What you will do.
Whenever the word "alpine" occurs in a line of the material below, that line is counted. Report only the count.

━━━━━━

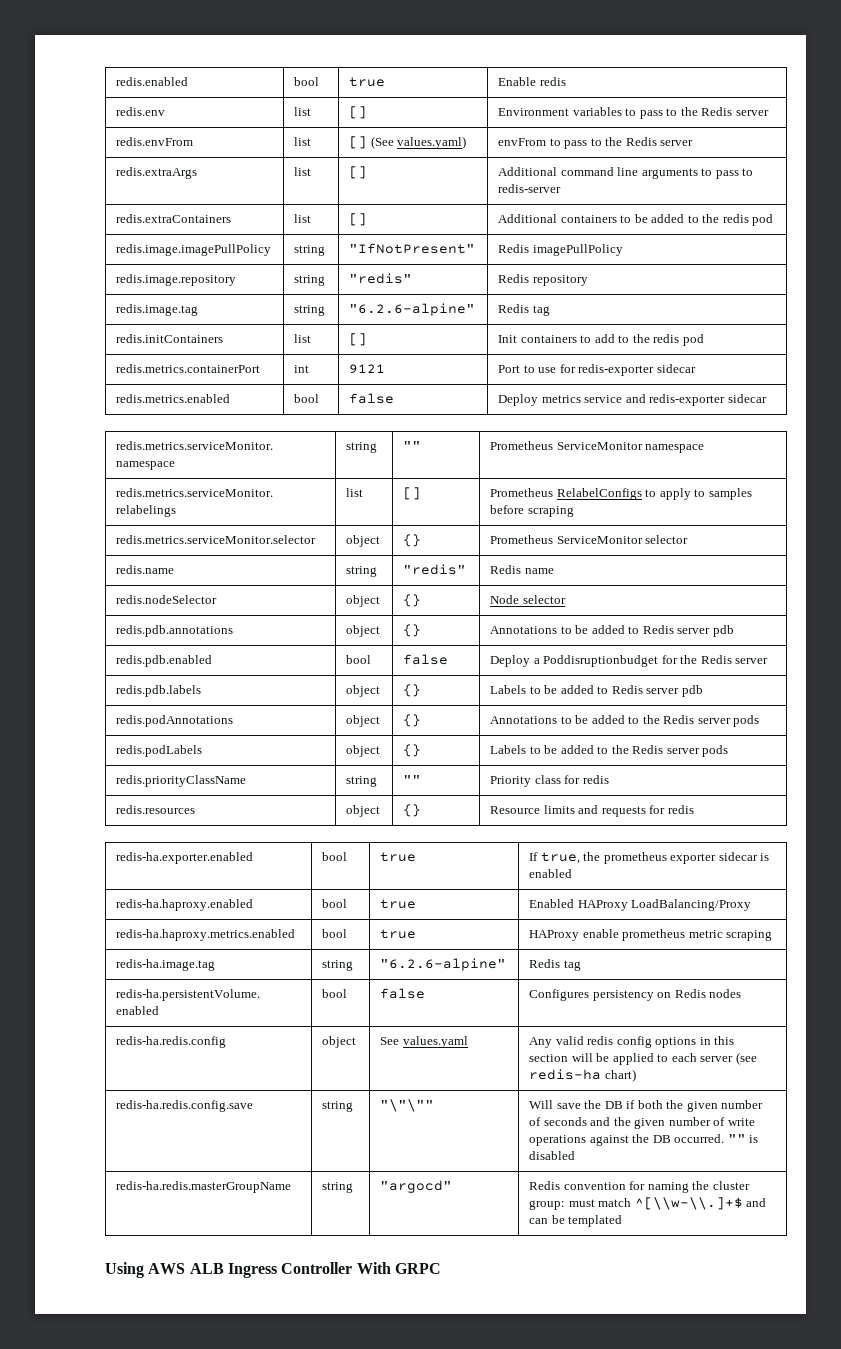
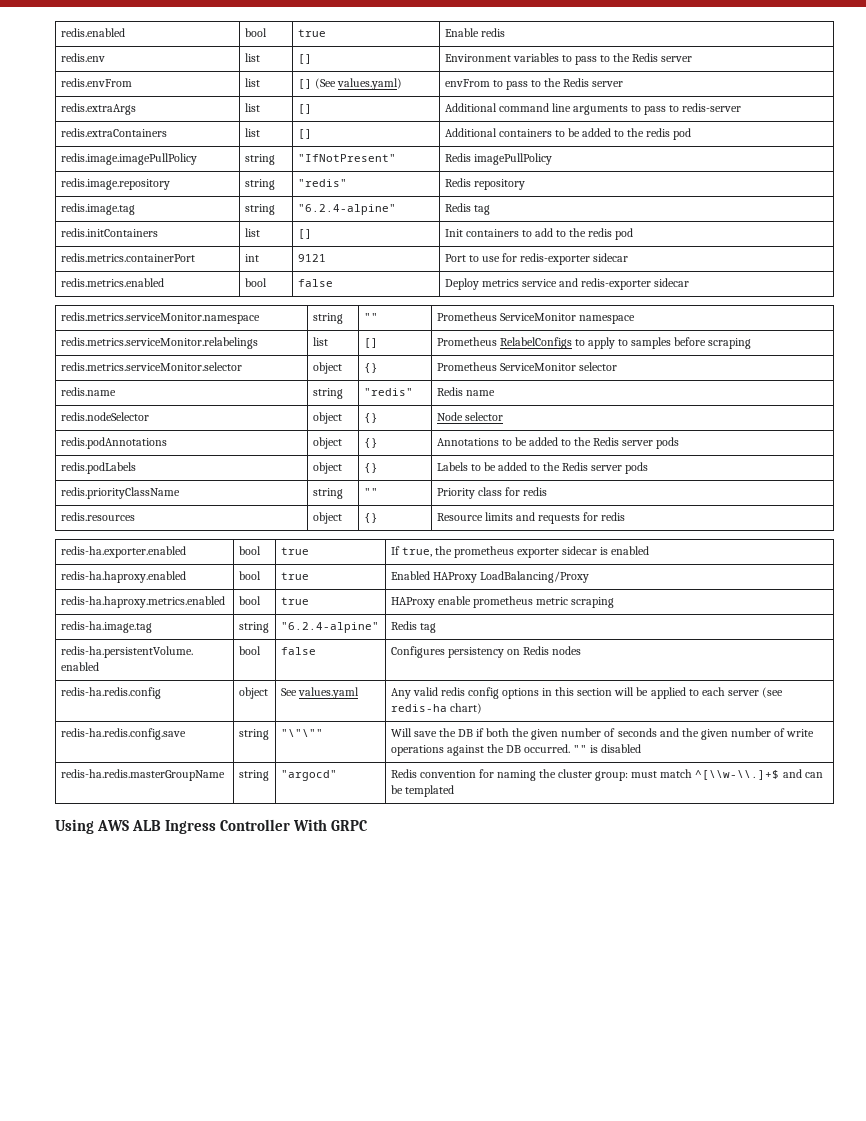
- redis.image.tag | string | "6.2.6-alpine" | Redis tag
+ redis.image.tag | string | "6.2.4-alpine" | Redis tag
- redis.pdb.annotations | object | {} | Annotations to be added to Redis server pdb
- redis.pdb.enabled | bool | false | Deploy a Poddisruptionbudget for the Redis server
- redis.pdb.labels | object | {} | Labels to be added to Redis server pdb
- redis-ha.image.tag | string | "6.2.6-alpine" | Redis tag
+ redis-ha.image.tag | string | "6.2.4-alpine" | Redis tag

━━━━━━

Response.
4